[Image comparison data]
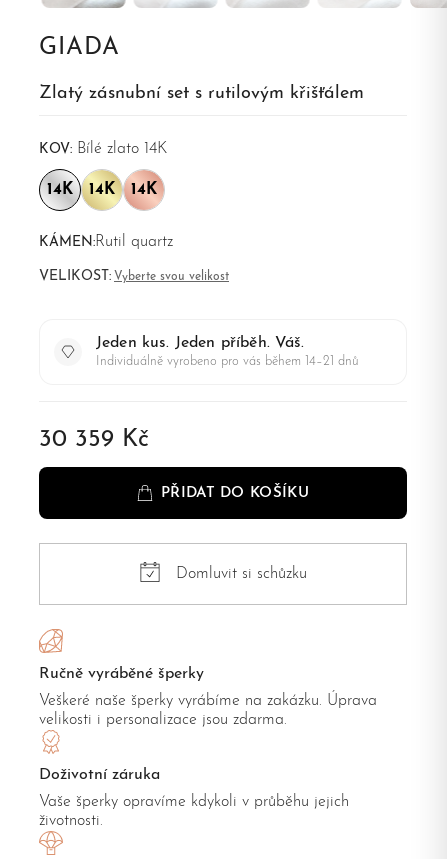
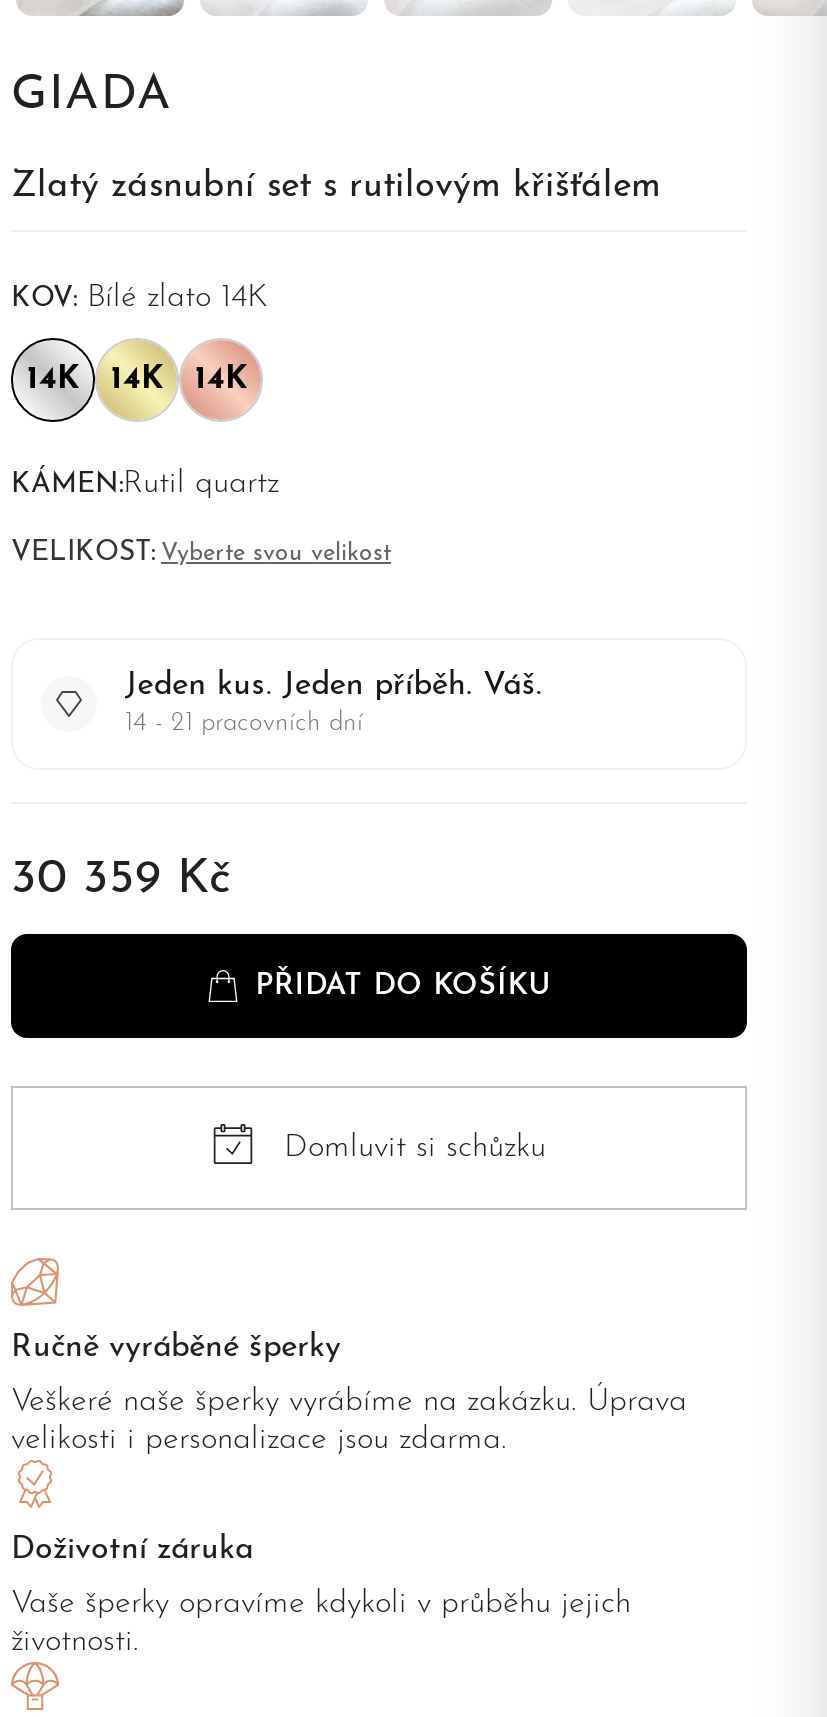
- Individuálně vyrobeno pro vás během 14–21 dnů
+ 14 - 21 pracovních dní
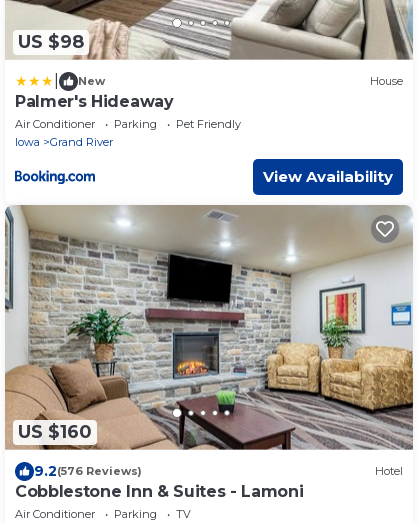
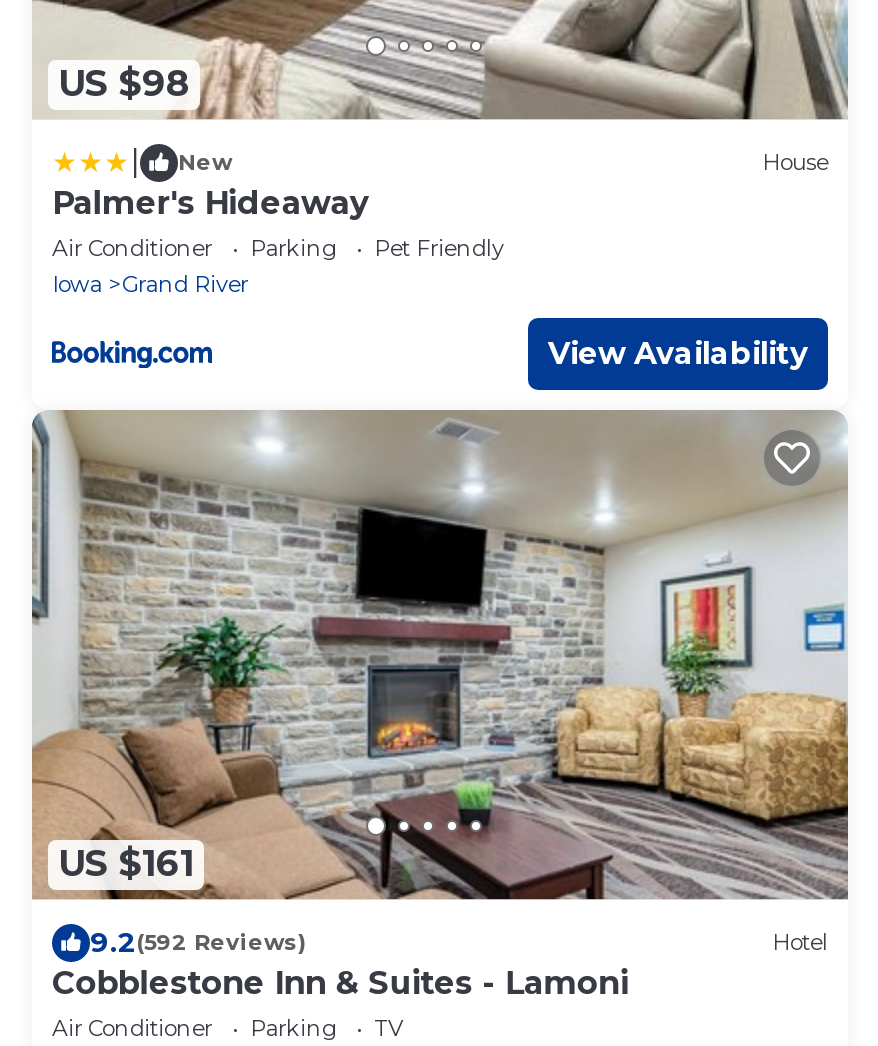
- US $160
+ US $161

- 9.2(576 Reviews)
+ 9.2(592 Reviews)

WHAT THE EXERCISE ASKS:
Repeat the data above in full and exactly. Omit every image.

WRITTEN RESPONSE:
- Individuálně vyrobeno pro vás během 14–21 dnů
+ 14 - 21 pracovních dní
- US $160
+ US $161

- 9.2(576 Reviews)
+ 9.2(592 Reviews)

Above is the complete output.